Numerical values should only be used if there is a measurable difference of what it is describing. Things like money, cost, revenue, profit, counts, sums, and averages are generally all very measurable and great examples of numerical values. There are times, however, that the dataset might have a numerical value that is not actually indicative of anything because it is a dictionary or incremental value like an ID. In DATA-PREVIEW-1, if the values of `PersonID` did not start with ‘Person_’ it might be mistaken for a numerical value that is not an accurate representation of the difference between those people. Even if the database did automatically increment so that Person_1 purchased before Person_2 and Person_2 purchased before Person_3, the best practice is to use ID as a STRING value. In some instances, this means that it is requisite to evaluate numerical values to determine if they should be converted to categorical values, or possibly even dropped from the analysis.
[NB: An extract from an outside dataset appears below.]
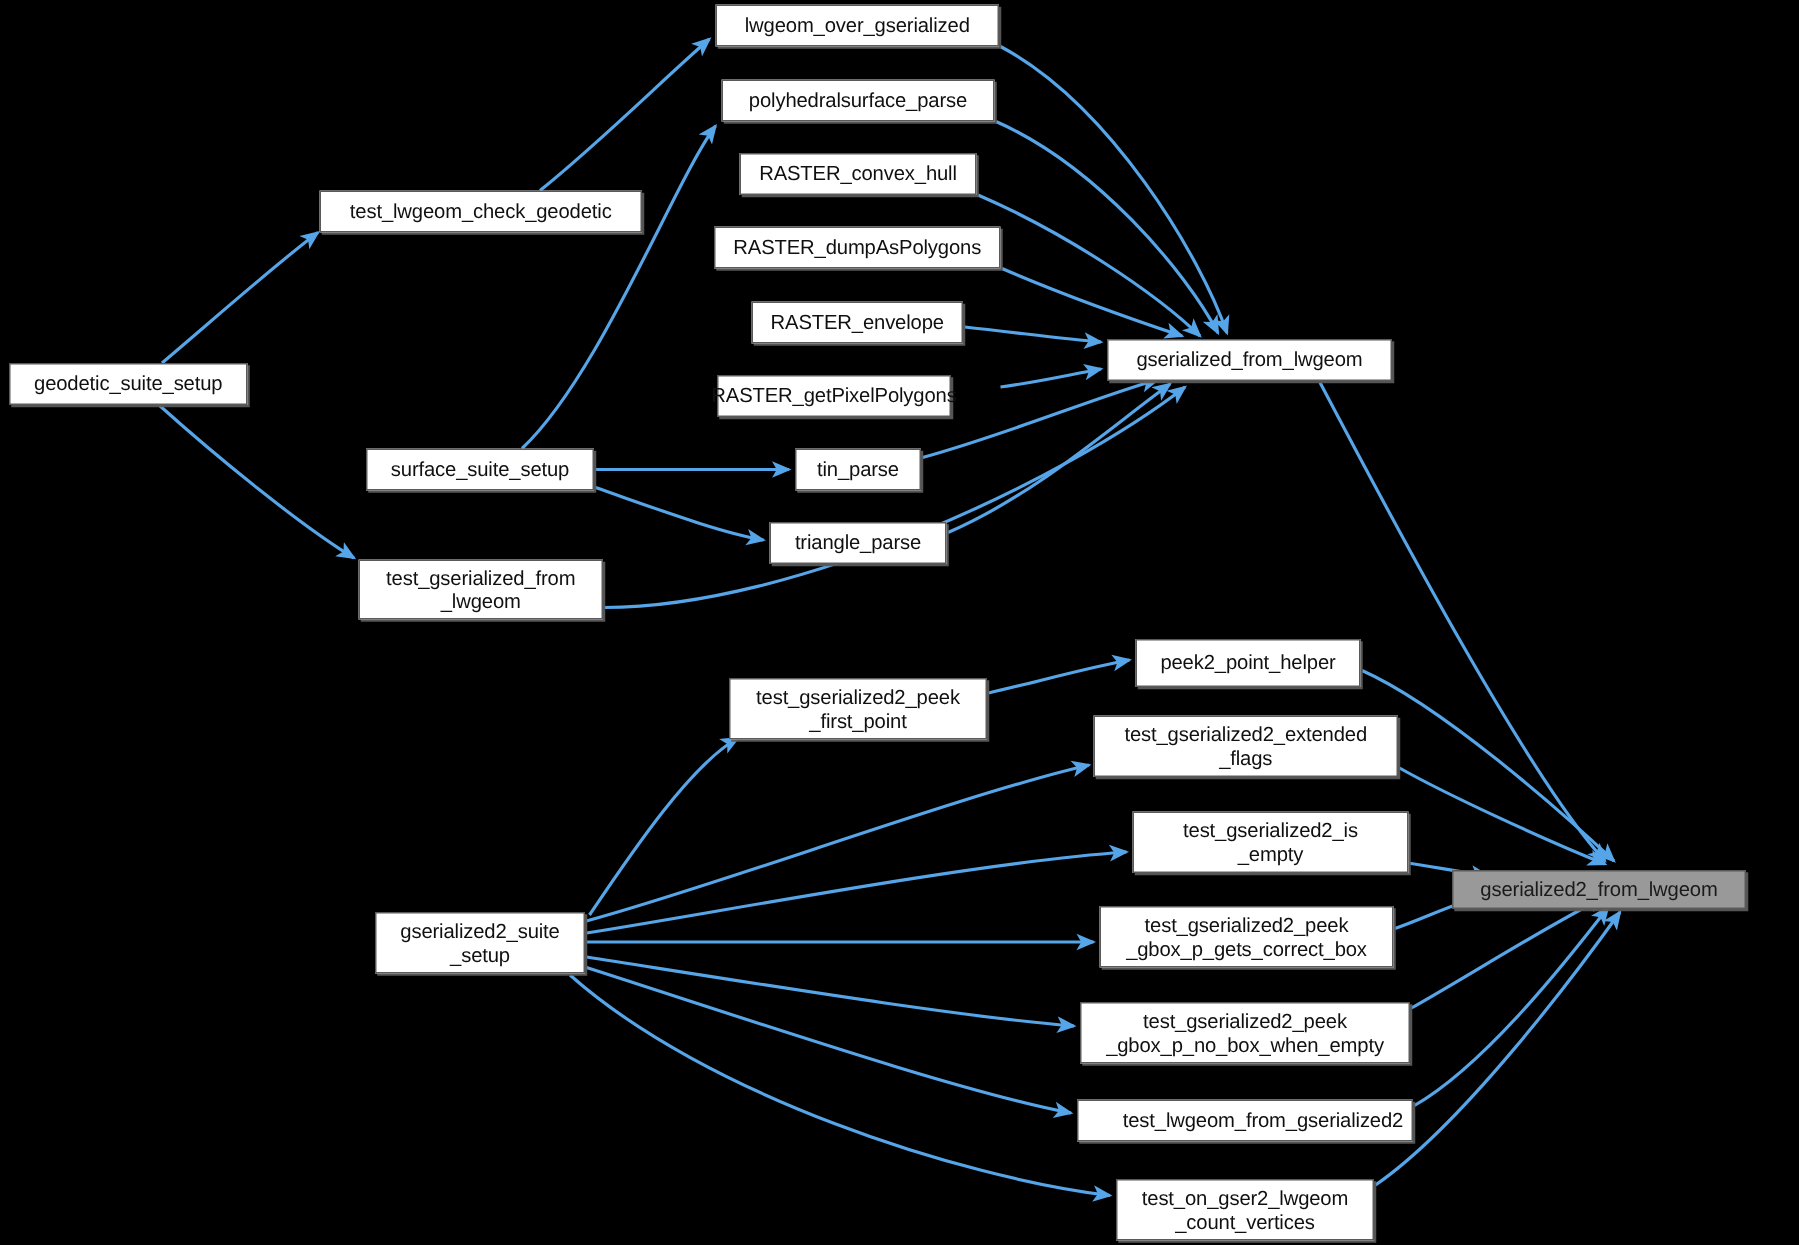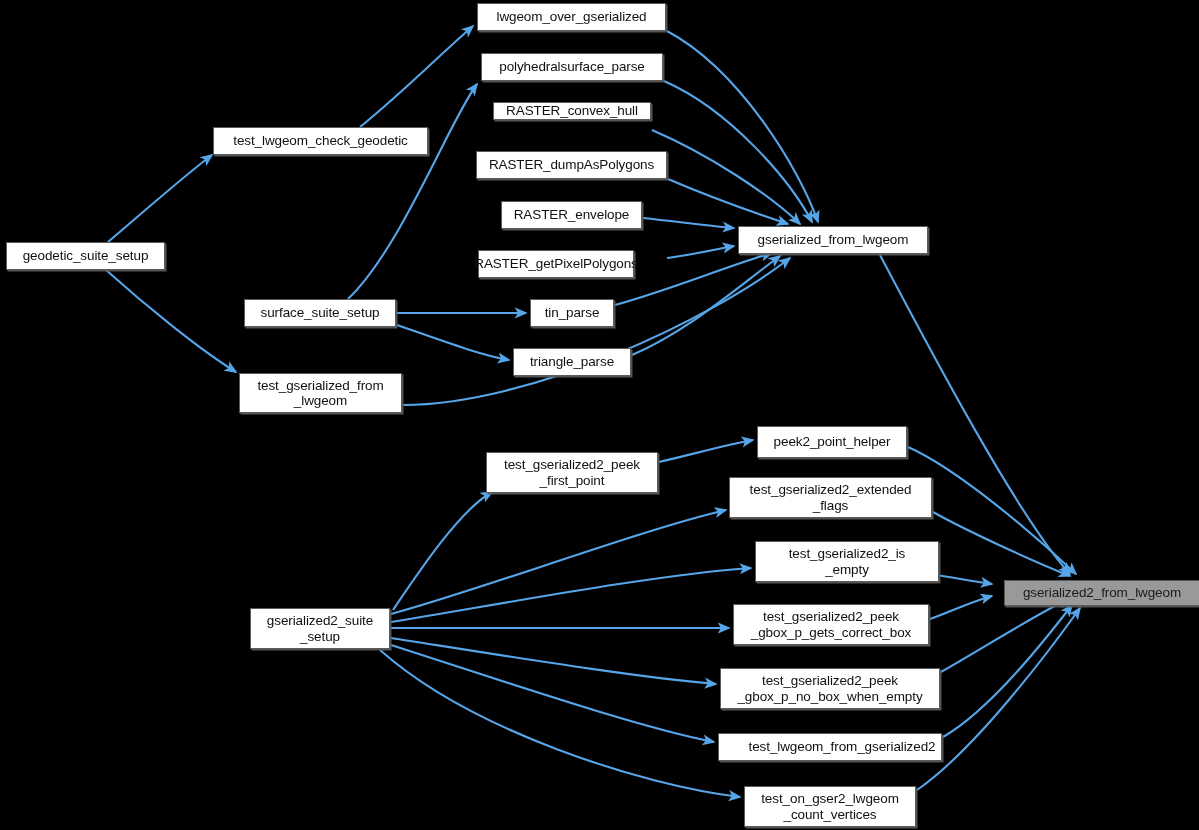"RASTER_convex_hull" div.node { height: 18px -> 28px }
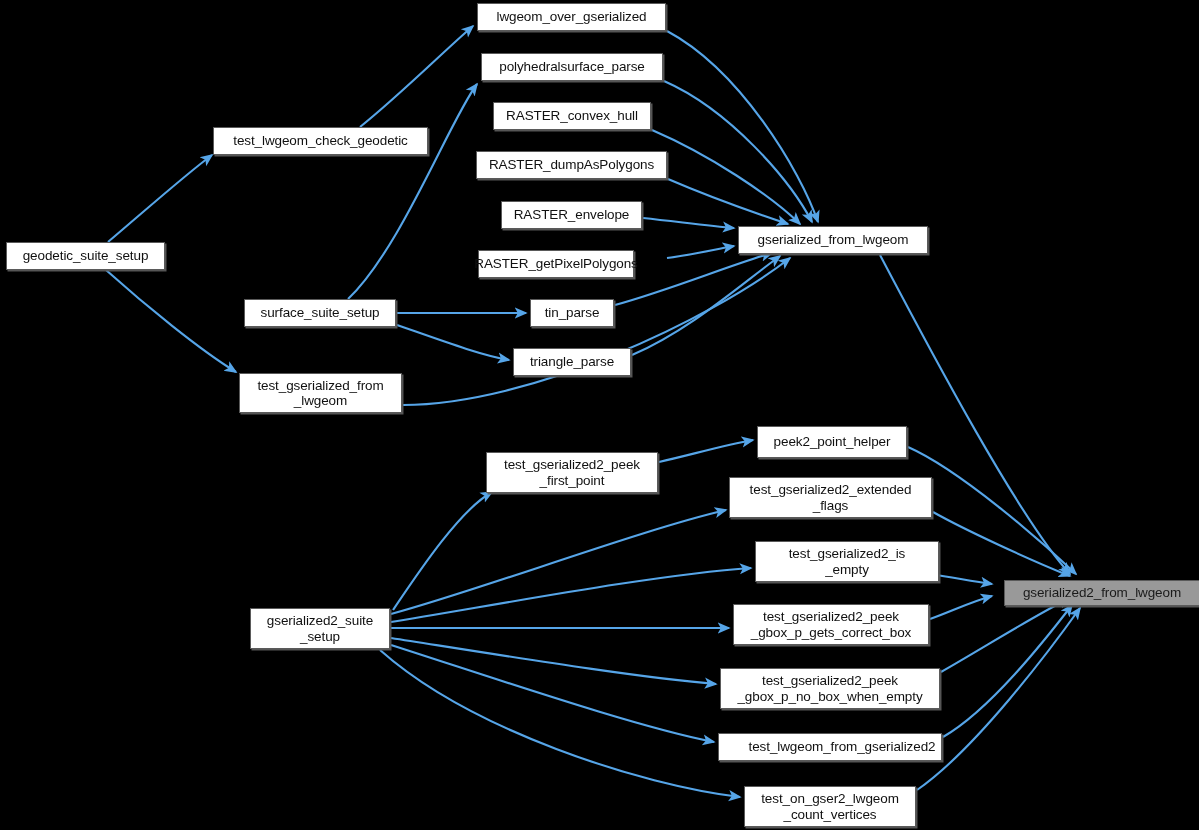"gserialized2_from_lwgeom" div.node { left: 1004px -> 968px }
Lastly, the DATE types. DATE field types, in this context, are categorical variables. Although DATES and TIMESTAMPS can be subtracted from one another, there are several components to a date and it leaves the question of which of those components should be considered and how. Should it be the year? Month? Day of the month? Day of the Year? Hour of the day? Or should it be a time difference in minutes? There are so many components and ways to compare to a date value that to get the most predictive power it should be parsed into at least some of those components distinctly. Some of those components could be categorical and some of those components could be numerical. For example, a date can be parsed to the day of the week. This could be represented as a numerical value, or a string. Like so:
Day of Week Number |
Day of Week String |
1 |
Sunday |
2 |
Monday |
3 |
Tuesday |
4 |
Wednesday |
5 |
Thursday |
6 |
Friday |
7 |
Saturday |
There are a couple of problems with assessing the day of the week as a numerical value. First, when is the start of the week? Is it Monday? Or is is Sunday? Two, there isn’t necessarily going to be a trend that can be deciphered by knowing how far into the week the date was, even if the day of the week is actually important because it can be hidden in a cyclical trend. In some instances this may be very telling like in CHART-1(Monday first) but in CHART-2(Sunday First), which is the same data as CHART-1, the significance of the data is much lower. CHART-3 illustrates another problem with using that parsed component of a date as a numerical value; there may be a significant pattern but if it isn’t linear it will be missed. Because of this, and the cyclical trends that are often present in date components, whether daily seasonality, quarterly seasonality, or any other interval of seasonality, it is recommended to use these components as categorical values and not as numerical values.
CHART-1
CHART-2 (CHART-1 Shifted by one day)
CHART-3
Earlier in this module, it was stated that an incremental ID shouldn’t be used in an analysis. Date differences are a better substitute for this. The first reason that date differences are a better measure is because if you are using an incremental ID it is only descriptive of the order the person came in and can easily be skewed by the change in volume (customers per day in many examples), whereas a date difference is agnostic of that velocity. This date difference could still be one of several measures (seconds, hours, days, months, quarters), pick the one that is the most relevant to the granularity of the data that you have. For example, when looking at monthly data there isn’t going to be any real value in a date difference of days; in that case, a date difference of months would be more relevant and should be selected over a date difference value of days.